[[ Input material open ]]

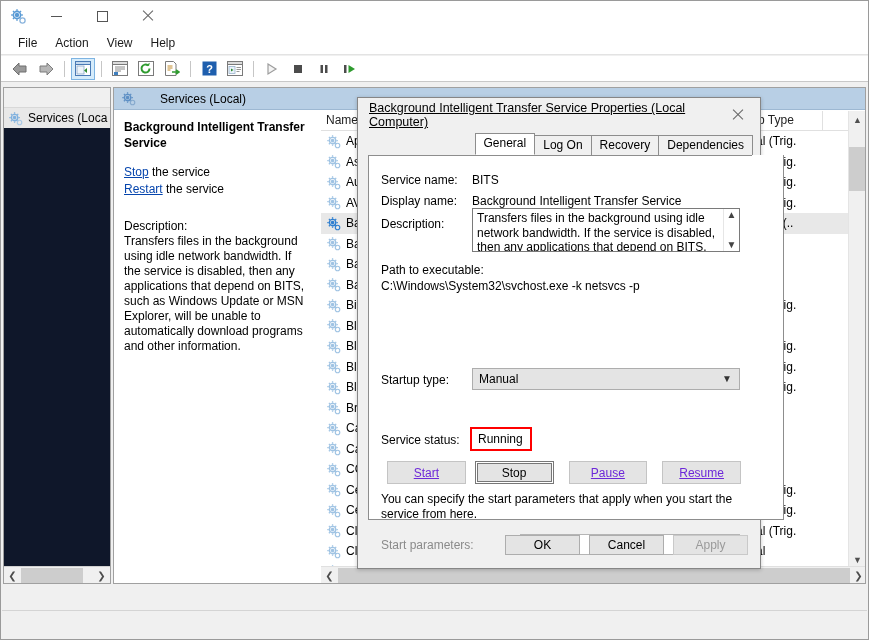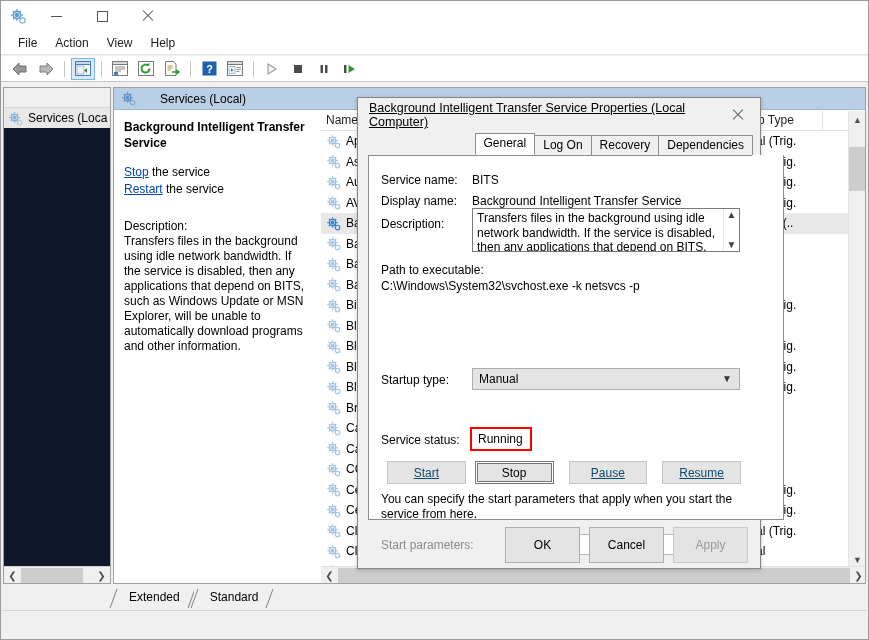--- a/index.html
+++ b/index.html
@@ -353,21 +353,21 @@
     position: absolute; left: 12px; top: 306px;
     width: 360px; display: flex; gap: 9px;
   }
   .sbtn {
     width: 85px; height: 23px;
     border: 1px solid #adadad;
     background: #e4e4e4;
     font-size: 12px; color: #000;
     display: flex; align-items: center; justify-content: center;
   }
-  .sbtn.disabled { color: #0c4a6e; border-color: #c4c4c4; margin-left: 6px; }
+  .sbtn.disabled { color: #6d28d9; border-color: #c4c4c4; margin-left: 6px; }
   .sbtn.focus {
     border: 1px solid #777;
     box-shadow: inset 0 0 0 1px #fff, inset 0 0 0 2px #777;
   }
   .sbtn .u { text-decoration: underline; }
 
   .hinttext {
     position: absolute; left: 12px; top: 337px;
     width: 360px; font-size: 12px; line-height: 14.5px; color: #000;
   }
@@ -383,21 +383,21 @@
     padding-left: 3px; background: transparent;
   }
 
   .dlg-footer {
     position: absolute; left: 0; bottom: 0;
     width: 402px; height: 46px;
     display: flex; align-items: center; justify-content: flex-end;
     padding-right: 12px; gap: 9px;
   }
   .dbtn {
-    width: 75px; height: 36px;
+    width: 75px; height: 20px;
     border: 1px solid #adadad;
     background: #e4e4e4;
     font-size: 12px; color: #000;
     display: flex; align-items: center; justify-content: center;
   }
   .dbtn.disabled { color: #9a9a9a; border-color: #c9c9c9; }
 </style>
 </head>
 <body>
 
@@ -991,24 +991,20 @@
 
       <div class="hscroll">
         <div class="sb-arrow">❮</div>
         <div class="hs-thumb"></div>
         <div class="sb-arrow">❯</div>
       </div>
     </div>
   </div>
 
   <div class="bottombar">
-    <div class="tabstrip">
-      <div class="vtab">Extended</div>
-      <div class="vtab">Standard</div>
-    </div>
     <div class="statusbar"></div>
   </div>
 
   <div class="dialog">
     <div class="dlg-title">
       <div class="t">Background Intelligent Transfer Service Properties (Local Computer)</div>
       <div class="dlg-close">
         <div class="glyph-close"></div>
       </div>
     </div>

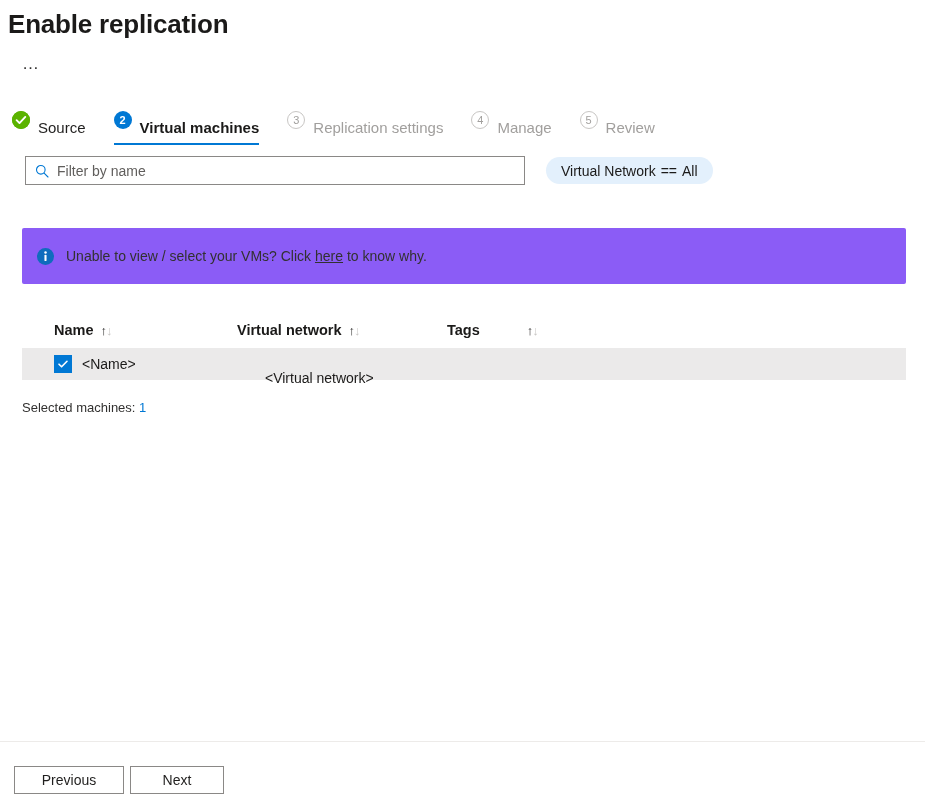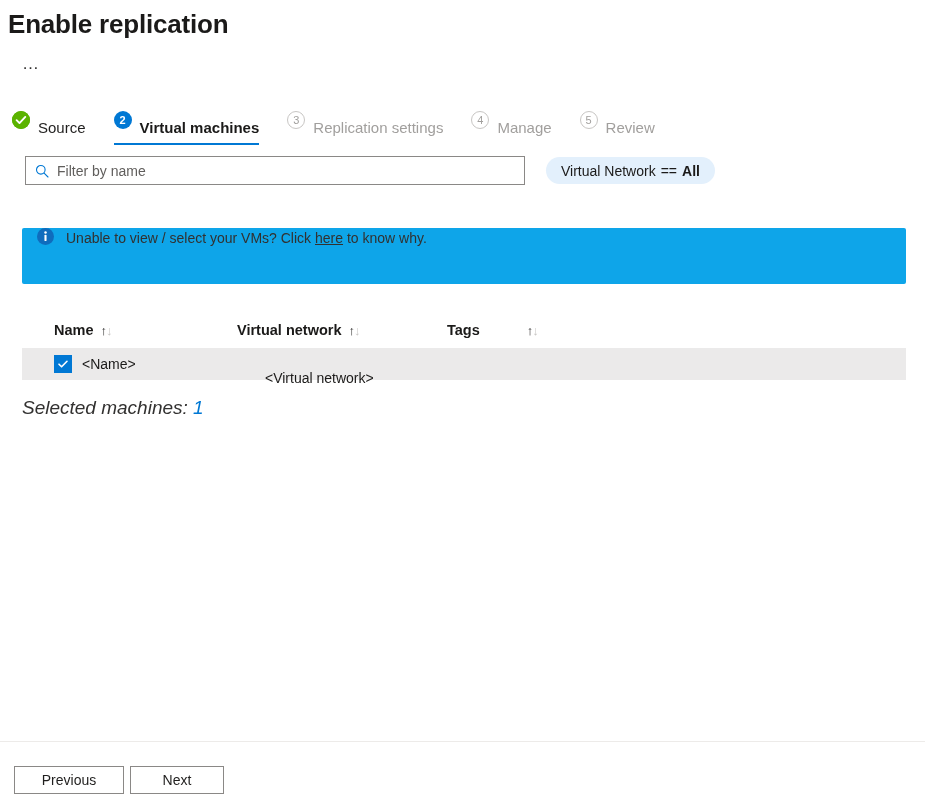--- a/index.html
+++ b/index.html
@@ -160,34 +160,34 @@
     border-radius: 14px;
     background: #e3f0fc;
     display: flex;
     align-items: center;
     font-size: 14px;
     color: #1b1a19;
     white-space: nowrap;
     cursor: pointer;
     box-sizing: border-box;
   }
-  .filter-pill .pill-value { font-weight: 700; margin-left: 5px; }
+  .filter-pill .pill-value { font-weight: 400; margin-left: 5px; }
   .filter-pill .pill-op { margin-left: 5px; }
 
   
   .info-banner {
     position: absolute;
     left: 22px;
     top: 228px;
     width: 884px;
     height: 56px;
-    background: #0ea5e9;
+    background: #8b5cf6;
     border-radius: 2px;
     display: flex;
-    align-items: flex-start;
+    align-items: center;
     box-sizing: border-box;
   }
   .info-icon {
     margin-left: 15px;
     margin-right: 12px;
     width: 17px;
     height: 17px;
     flex: 0 0 17px;
   }
   .info-text {
@@ -269,24 +269,23 @@
     overflow: hidden;
   }
   .cell-name { width: 183px; }
   .cell-vnet { width: 210px; margin-top: 28px; }
   .cell-tags { width: 200px; }
 
   .selected-count {
     position: absolute;
     left: 22px;
     top: 398px;
-    font-size: 19px;
+    font-size: 13px;
     color: #323130;
     line-height: 20px;
-    font-style: italic;
   }
   .selected-count .count-value { color: #0078d4; }
 
   
   .footer-divider {
     position: absolute;
     left: 0;
     top: 741px;
     width: 925px;
     height: 1px;

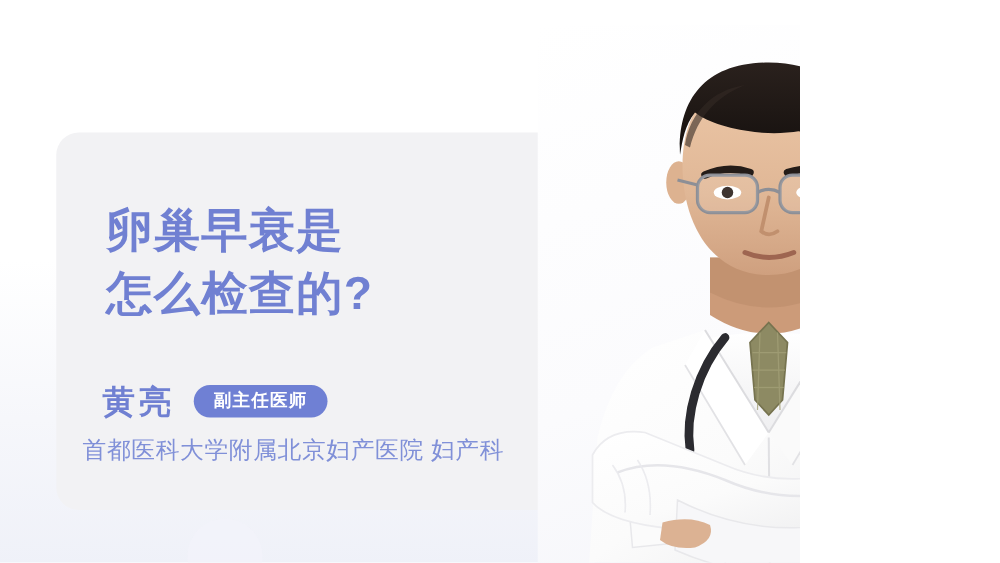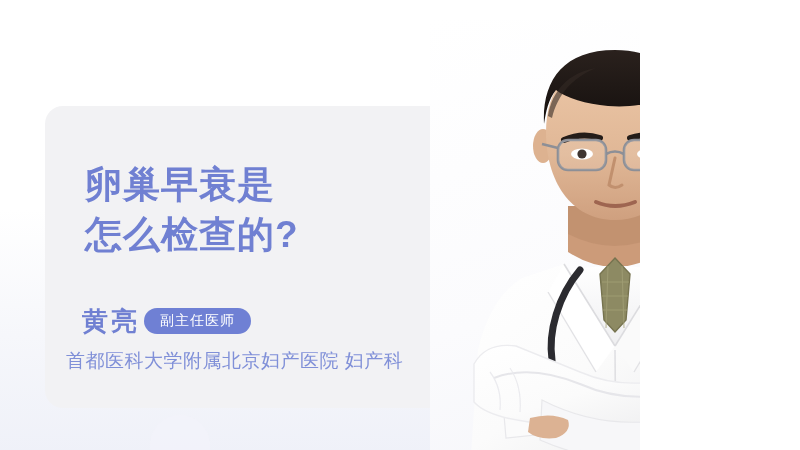--- a/index.html
+++ b/index.html
@@ -52,34 +52,34 @@
     color:#7080d2;
     font-size:37px;
     font-weight:bold;
     line-height:50px;
     letter-spacing:1px;
     white-space:pre-line;
   }
 
   .name-row{
     position:absolute; left:82px; top:286px;
-    display:flex; align-items:center; gap:4px;
+    display:flex; align-items:center; gap:15px;
   }
   .doc-name{
     color:#7080d2;
     font-size:26px;
     font-weight:bold;
     letter-spacing:3px;
     line-height:30px;
   }
   .badge{
     background:#6f80d4;
     color:#ffffff;
     font-size:14px;
-    font-weight:normal;
+    font-weight:bold;
     letter-spacing:1px;
     padding:5px 16px 6px;
     border-radius:14px;
     line-height:15px;
     white-space:nowrap;
   }
   .hospital{
     position:absolute; left:66px; top:328px;
     color:#8090d8;
     font-size:19px;

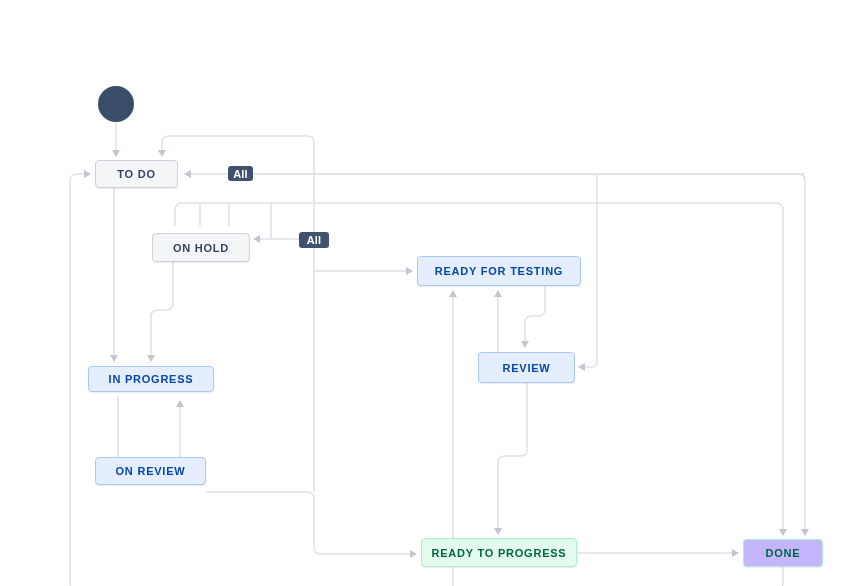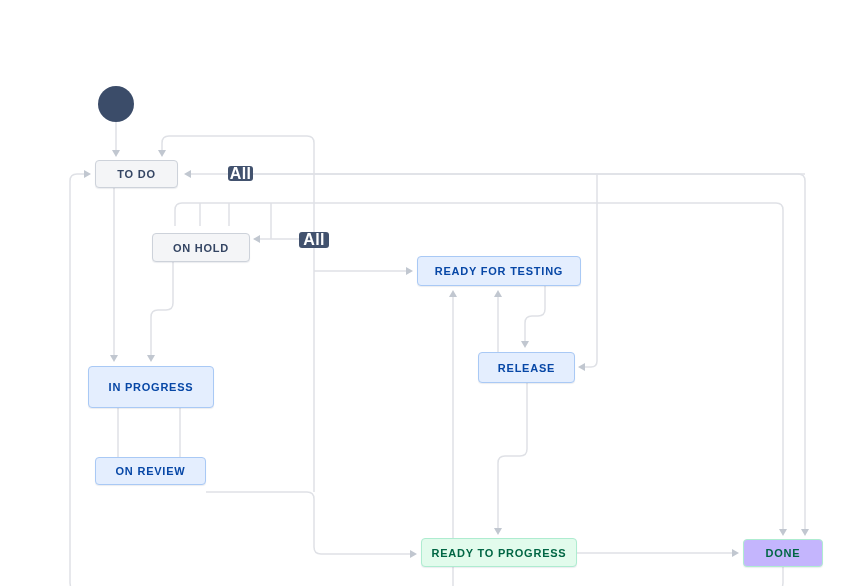--- a/index.html
+++ b/index.html
@@ -9,21 +9,21 @@
   }
   .canvas svg{position:absolute;left:0;top:0;}
   .node{
     position:absolute;display:flex;align-items:center;justify-content:center;
     border:1px solid transparent;border-radius:4px;box-sizing:border-box;
     font-size:11px;font-weight:bold;letter-spacing:0.07em;white-space:nowrap;
     box-shadow:0 1px 1px rgba(9,30,66,0.08);cursor:move;
   }
   .badge{
     position:absolute;display:flex;align-items:center;justify-content:center;
-    border-radius:3px;box-sizing:border-box;font-size:16px;font-weight:bold;
+    border-radius:3px;box-sizing:border-box;font-size:11px;font-weight:bold;
     letter-spacing:0.02em;cursor:pointer;
   }
   .start-circle{position:absolute;border-radius:50%;cursor:move;}
 </style>
 </head>
 <body>
 
 <div class="canvas" style="width: 861px; height: 586px; background: rgb(255, 255, 255);">
     <svg width="861" height="586" viewBox="0 0 861 586">
       <g>
@@ -109,20 +109,20 @@
       </g>
       <g>
         <path d="M 577 505 L 732 505" fill="none" stroke="#dfe1e6" stroke-width="1.5"></path>
         <polygon points="739,505 732,509 732,501" fill="#c1c7d0"></polygon>
       </g>
     </svg>
     <div class="start-circle" style="left: 98px; top: 38px; height: 36px; width: 36px; background: rgb(59, 76, 105);"></div>
     <div class="node" style="left: 95px; top: 112px; width: 83px; height: 28px; background: rgb(244, 245, 247); border-color: rgb(205, 210, 218); color: rgb(52, 69, 99);">TO DO</div>
     <div class="node" style="left: 152px; top: 185px; width: 98px; height: 29px; background: rgb(244, 245, 247); border-color: rgb(205, 210, 218); color: rgb(52, 69, 99);">ON HOLD</div>
     <div class="node" style="left: 417px; top: 208px; width: 164px; height: 30px; background: rgb(228, 238, 254); border-color: rgb(169, 201, 245); color: rgb(7, 71, 166);">READY FOR TESTING</div>
-    <div class="node" style="left: 478px; top: 304px; width: 97px; height: 31px; background: rgb(228, 238, 254); border-color: rgb(169, 201, 245); color: rgb(7, 71, 166);">RELEASE</div>
-    <div class="node" style="left: 88px; top: 318px; width: 126px; height: 42px; background: rgb(228, 238, 254); border-color: rgb(169, 201, 245); color: rgb(7, 71, 166);">IN PROGRESS</div>
+    <div class="node" style="left: 478px; top: 304px; width: 97px; height: 31px; background: rgb(228, 238, 254); border-color: rgb(169, 201, 245); color: rgb(7, 71, 166);">REVIEW</div>
+    <div class="node" style="left: 88px; top: 318px; width: 126px; height: 26px; background: rgb(228, 238, 254); border-color: rgb(169, 201, 245); color: rgb(7, 71, 166);">IN PROGRESS</div>
     <div class="node" style="left: 95px; top: 409px; width: 111px; height: 28px; background: rgb(228, 238, 254); border-color: rgb(169, 201, 245); color: rgb(7, 71, 166);">ON REVIEW</div>
     <div class="node" style="left: 421px; top: 490px; width: 156px; height: 29px; background: rgb(226, 251, 236); border-color: rgb(174, 236, 208); color: rgb(0, 102, 68);">READY TO PROGRESS</div>
     <div class="node" style="left: 743px; top: 491px; width: 80px; height: 28px; background: #c4b5fd; border-color: rgb(174, 236, 208); color: rgb(0, 102, 68);">DONE</div>
     <div class="badge" style="left: 228px; top: 118px; width: 25px; height: 15px; background: rgb(66, 82, 110); color: rgb(255, 255, 255);">All</div>
     <div class="badge" style="left: 299px; top: 184px; width: 30px; height: 16px; background: rgb(66, 82, 110); color: rgb(255, 255, 255);">All</div>
   </div>
 
 </body></html>

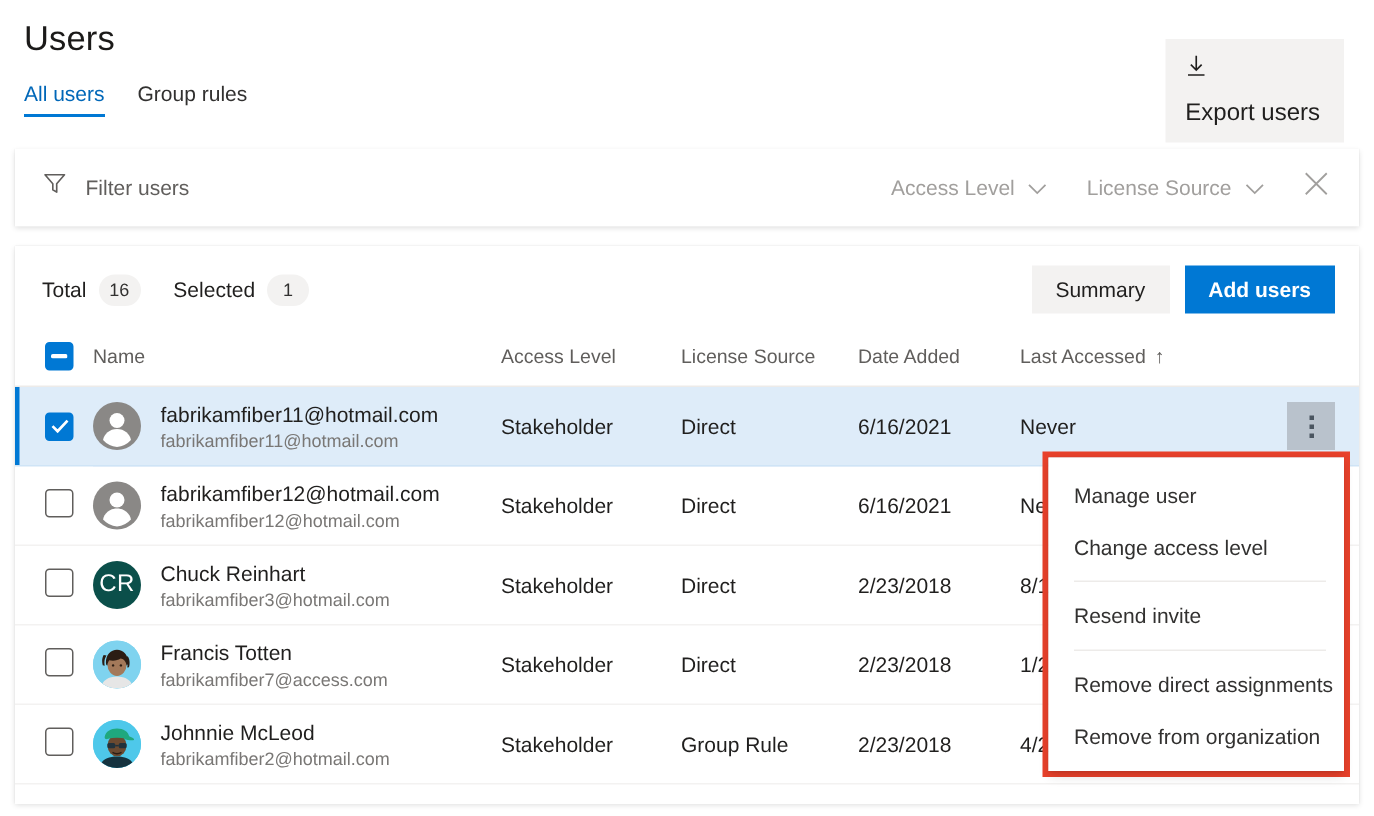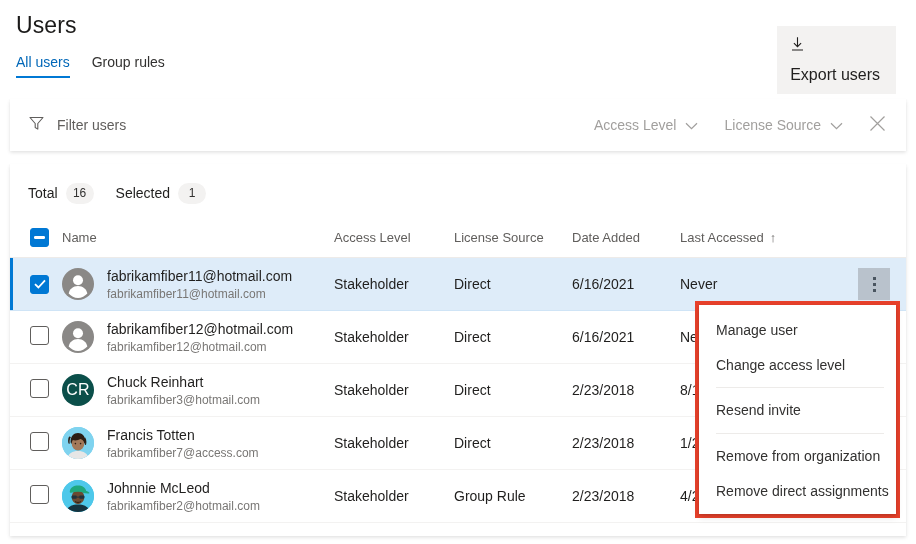--- a/index.html
+++ b/index.html
@@ -256,20 +256,24 @@
   <div class="toolbar">
     <div class="counts">
       <div class="count-group">
         <span class="count-label">Total</span>
         <span class="count-badge">16</span>
       </div>
       <div class="count-group">
         <span class="count-label">Selected</span>
         <span class="count-badge">1</span>
       </div>
+    </div>
+    <div class="toolbar-actions">
+      <button class="btn-secondary">Summary</button>
+      <button class="btn-primary">Add users</button>
     </div>
   </div>
 
   <table class="users">
     <thead>
       <tr>
         <th class="col-check">
           <div class="th-inner">
             <span class="cb indeterminate">
               <svg width="11" height="3" viewBox="0 0 11 3">
@@ -468,19 +472,19 @@
     </div>
     <div class="menu-item">
       <span>Change access level</span>
     </div>
     <div class="menu-sep"></div>
     <div class="menu-item">
       <span>Resend invite</span>
     </div>
     <div class="menu-sep"></div>
     <div class="menu-item">
+      <span>Remove direct assignments</span>
+    </div>
+    <div class="menu-item">
       <span>Remove from organization</span>
     </div>
-    <div class="menu-item">
-      <span>Remove direct assignments</span>
-    </div>
   </div>
 </div>
 
 </body></html>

[[ Input material closed ]]

How to complete this task: Wherever the word "right" appears in the listing, copy the line that holds it.

Output for this task:
     padding-right: 12px; gap: 9px;
     margin-right: 12px;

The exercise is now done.